A letter from Maribyrnong detainees

February 28, 2009
Issue 

On behalf of the Maribyrnong detainee community, we would like to gain your support as we have seen your efforts to fight for refugees' rights and the organisation of support for asylum seekers and refugees.

People are waiting for a long time in the detention centre, and immigration authorities are spoiling their lives and skills. People are getting mental problems day in and day out. The authorities claim that they are humane in their treatment of us, however they are oppressing individual rights and setting up incidents of oppression in their Western democracy.

Some of us are ill and are not getting proper medication. Our community also notes that, according to Australian Department of Foreign Affairs and Trade advice, people should not travel to certain countries (Sri Lanka, South Africa, Ghana and Pakistan, to mention a few).

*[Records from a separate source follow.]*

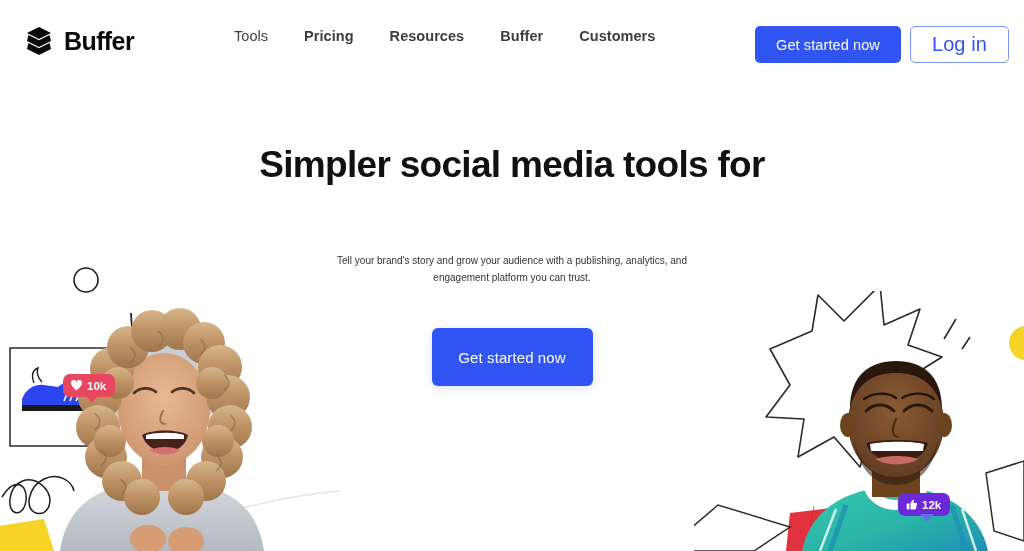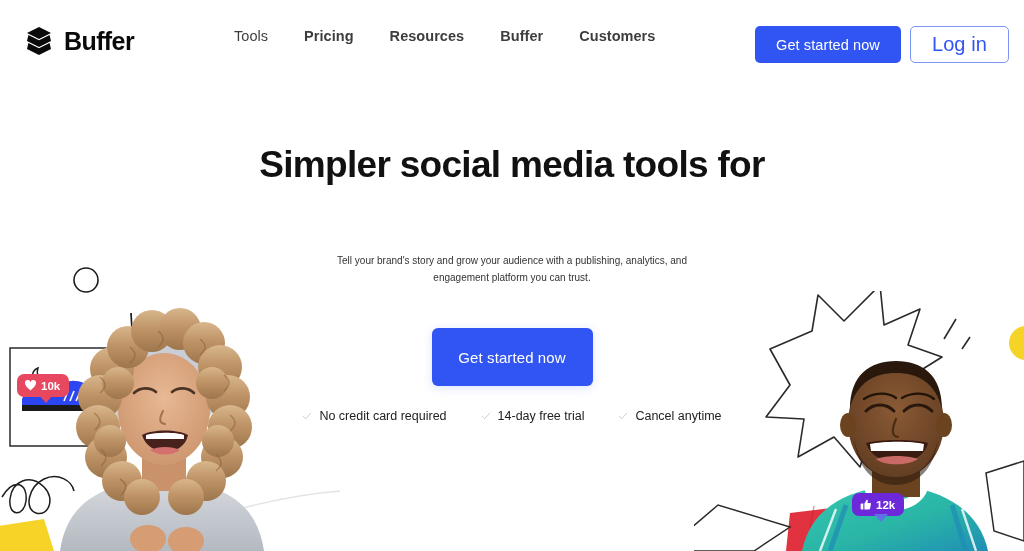--- a/index.html
+++ b/index.html
@@ -198,20 +198,21 @@
     display: flex;
     align-items: center;
     gap: 4px;
     padding: 5px 9px 5px 7px;
     border-radius: 7px;
     color: #ffffff;
     font-size: 11.5px;
     font-weight: 600;
     z-index: 30;
     white-space: nowrap;
+    margin-left: 46px;
   }
   .badge::after {
     content: "";
     position: absolute;
     bottom: -6px;
     left: 22px;
     width: 0; height: 0;
     border-left: 7px solid transparent;
     border-right: 7px solid transparent;
     border-top: 8px solid currentColor;
@@ -465,39 +466,15 @@
 
     <p class="hero-sub">
       <span>Tell your brand's story and grow your audience with a publishing,</span>
       <span>analytics, and engagement platform you can trust.</span>
     </p>
 
     <div class="hero-cta-wrap">
       <button class="btn-primary-lg">Get started now</button>
     </div>
 
-    <div class="hero-features">
-
-      <div class="feature">
-        <svg class="check-icon" viewBox="0 0 12 12">
-          <path d="M1.5 6.4 L4.4 9.3 L10.5 2.6" fill="none" stroke="#c9c9c9" stroke-width="1.1" stroke-linecap="round" stroke-linejoin="round"></path>
-        </svg>
-        <span>No credit card required</span>
-      </div>
-
-      <div class="feature">
-        <svg class="check-icon" viewBox="0 0 12 12">
-          <path d="M1.5 6.4 L4.4 9.3 L10.5 2.6" fill="none" stroke="#c9c9c9" stroke-width="1.1" stroke-linecap="round" stroke-linejoin="round"></path>
-        </svg>
-        <span>14-day free trial</span>
-      </div>
-
-      <div class="feature">
-        <svg class="check-icon" viewBox="0 0 12 12">
-          <path d="M1.5 6.4 L4.4 9.3 L10.5 2.6" fill="none" stroke="#c9c9c9" stroke-width="1.1" stroke-linecap="round" stroke-linejoin="round"></path>
-        </svg>
-        <span>Cancel anytime</span>
-      </div>
-
-    </div>
   </div>
 
 </div>
 
 </body></html>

However, the department is forcing refugees to go back to these countries. Some people from these countries have been diagnosed by doctors and psychologists with anxiety, however the department is not showing due concern for these people and for their situation.

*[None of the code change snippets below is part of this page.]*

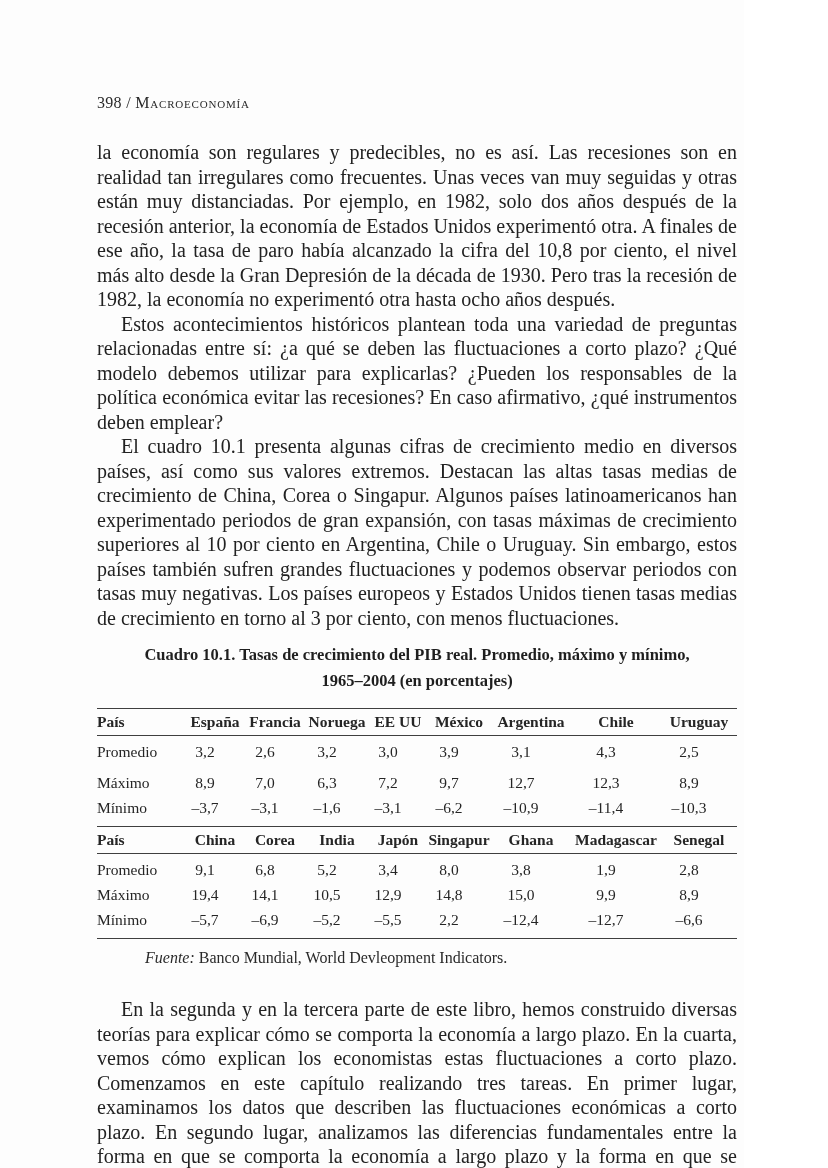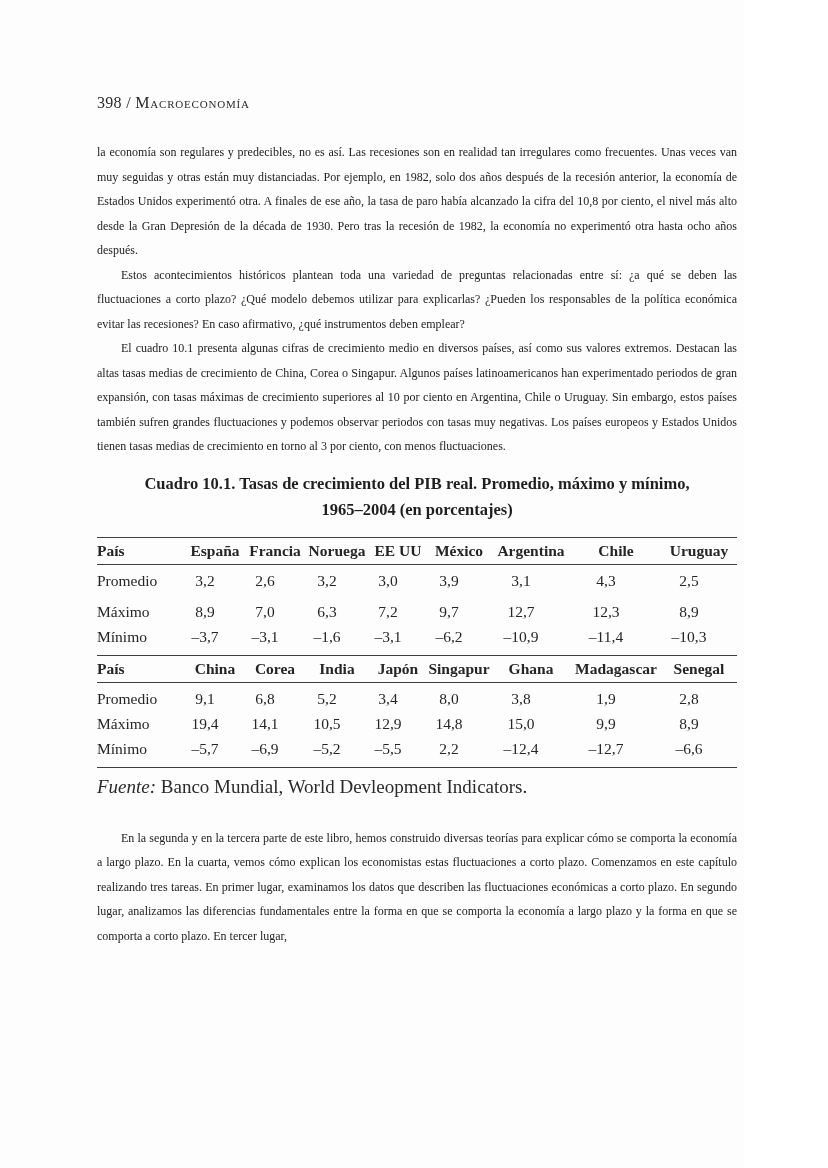--- a/index.html
+++ b/index.html
@@ -28,21 +28,21 @@
     line-height: 18px;
     letter-spacing: 0.3px;
     color: #2a2a2a;
   }
   .running-head .smallcaps {
     font-variant: small-caps;
     letter-spacing: 0.8px;
   }
   .bodytext p {
     margin: 0;
-    font-size: 12px;
+    font-size: 20px;
     line-height: 24.5px;
     text-align: justify;
     color: #222222;
   }
   .bodytext p.first {
     margin-top: 28px;
   }
   .bodytext p.indent {
     text-indent: 24px;
   }
@@ -99,23 +99,24 @@
     padding-top: 5px;
   }
   table.datatable tr.gap-after td {
     padding-bottom: 8px;
   }
   table.datatable tr.row-last td {
     padding-bottom: 8px;
   }
   .source-note {
     margin-top: 9px;
-    font-size: 19px;
+    font-size: 16px;
     line-height: 19px;
     color: #2a2a2a;
+    margin-left: 48px;
   }
   .source-note .src-label {
     font-style: italic;
   }
   .after-table {
     margin-top: 30px !important;
   }
 </style>
 </head>
 <body>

We would like to request people to come out and support us by protesting against the oppression and inhumane treatment by immigration authorities. We are also ready to have serious hunger strikes inside the centre.

The community has found that the current system of the department is in crisis and it needs great effort and concern to make it fairer. The immigration department has no concern for the human rights of asylum seeker detainees; it is putting them with criminals. There is no law in the world that says asylum seekers should be put with criminals.

These criminals push the asylum seeker detainees to fight so that they can become defaulters and have character problems like them. The system, in the name of public interest, is driving skillful people away from public benefits.

The story does not end here. They also forcing people to take their own lives. Such incidents lead us to conclude that the department does not care for human life and dignity. The officials have no regard for their own dignity; how can they have concern for other human beings' dignity?

They are treating human beings in a stingy manner, lacking love and generosity, which are human values. Such is the story for a country claiming to be a leader in human rights: what can be expected from other countries?

Immigration authorities work through a "rights-demand" model rather than a "rights-granted" model. In the rights-demand model, people have to inform the authorities when they are denying their rights, even though authorities claim that they are qualified enough to understand their clients' rights, while in fact they are not. In a rights-granted model, the authorities are fair enough to grant the people's rights before they request them.

They claim to hire qualified people and give them professional training, however they end up ignorant of their own policies and rights of their clients.